Records for this exercise –
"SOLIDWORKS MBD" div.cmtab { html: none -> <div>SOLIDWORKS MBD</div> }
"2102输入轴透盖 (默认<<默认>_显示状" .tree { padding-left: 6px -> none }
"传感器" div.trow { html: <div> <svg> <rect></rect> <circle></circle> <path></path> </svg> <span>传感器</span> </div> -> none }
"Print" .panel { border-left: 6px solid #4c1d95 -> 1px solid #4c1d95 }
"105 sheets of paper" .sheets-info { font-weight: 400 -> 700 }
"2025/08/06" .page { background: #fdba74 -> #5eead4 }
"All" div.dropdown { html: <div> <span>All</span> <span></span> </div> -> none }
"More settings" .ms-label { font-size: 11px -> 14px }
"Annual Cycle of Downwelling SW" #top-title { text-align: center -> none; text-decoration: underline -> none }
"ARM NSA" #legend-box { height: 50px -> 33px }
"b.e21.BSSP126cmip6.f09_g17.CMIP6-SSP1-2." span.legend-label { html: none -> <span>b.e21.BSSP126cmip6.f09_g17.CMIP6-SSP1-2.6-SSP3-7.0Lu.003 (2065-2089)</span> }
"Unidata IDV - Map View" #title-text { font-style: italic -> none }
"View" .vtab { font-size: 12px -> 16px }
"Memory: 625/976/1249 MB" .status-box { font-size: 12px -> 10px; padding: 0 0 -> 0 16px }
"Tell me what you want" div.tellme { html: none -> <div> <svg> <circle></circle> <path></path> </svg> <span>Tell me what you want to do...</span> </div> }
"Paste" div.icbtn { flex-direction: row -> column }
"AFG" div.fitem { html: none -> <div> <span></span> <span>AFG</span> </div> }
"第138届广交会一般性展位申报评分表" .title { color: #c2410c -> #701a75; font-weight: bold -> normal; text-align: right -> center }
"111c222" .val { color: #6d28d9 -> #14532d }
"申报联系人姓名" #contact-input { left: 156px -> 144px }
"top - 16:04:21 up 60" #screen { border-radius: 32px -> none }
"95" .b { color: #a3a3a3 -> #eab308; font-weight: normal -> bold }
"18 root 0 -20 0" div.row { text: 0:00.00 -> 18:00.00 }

Assigned task –
An exact copy of every record above is required.

Response for this exercise –
"SOLIDWORKS MBD" div.cmtab { html: none -> <div>SOLIDWORKS MBD</div> }
"2102输入轴透盖 (默认<<默认>_显示状" .tree { padding-left: 6px -> none }
"传感器" div.trow { html: <div> <svg> <rect></rect> <circle></circle> <path></path> </svg> <span>传感器</span> </div> -> none }
"Print" .panel { border-left: 6px solid #4c1d95 -> 1px solid #4c1d95 }
"105 sheets of paper" .sheets-info { font-weight: 400 -> 700 }
"2025/08/06" .page { background: #fdba74 -> #5eead4 }
"All" div.dropdown { html: <div> <span>All</span> <span></span> </div> -> none }
"More settings" .ms-label { font-size: 11px -> 14px }
"Annual Cycle of Downwelling SW" #top-title { text-align: center -> none; text-decoration: underline -> none }
"ARM NSA" #legend-box { height: 50px -> 33px }
"b.e21.BSSP126cmip6.f09_g17.CMIP6-SSP1-2." span.legend-label { html: none -> <span>b.e21.BSSP126cmip6.f09_g17.CMIP6-SSP1-2.6-SSP3-7.0Lu.003 (2065-2089)</span> }
"Unidata IDV - Map View" #title-text { font-style: italic -> none }
"View" .vtab { font-size: 12px -> 16px }
"Memory: 625/976/1249 MB" .status-box { font-size: 12px -> 10px; padding: 0 0 -> 0 16px }
"Tell me what you want" div.tellme { html: none -> <div> <svg> <circle></circle> <path></path> </svg> <span>Tell me what you want to do...</span> </div> }
"Paste" div.icbtn { flex-direction: row -> column }
"AFG" div.fitem { html: none -> <div> <span></span> <span>AFG</span> </div> }
"第138届广交会一般性展位申报评分表" .title { color: #c2410c -> #701a75; font-weight: bold -> normal; text-align: right -> center }
"111c222" .val { color: #6d28d9 -> #14532d }
"申报联系人姓名" #contact-input { left: 156px -> 144px }
"top - 16:04:21 up 60" #screen { border-radius: 32px -> none }
"95" .b { color: #a3a3a3 -> #eab308; font-weight: normal -> bold }
"18 root 0 -20 0" div.row { text: 0:00.00 -> 18:00.00 }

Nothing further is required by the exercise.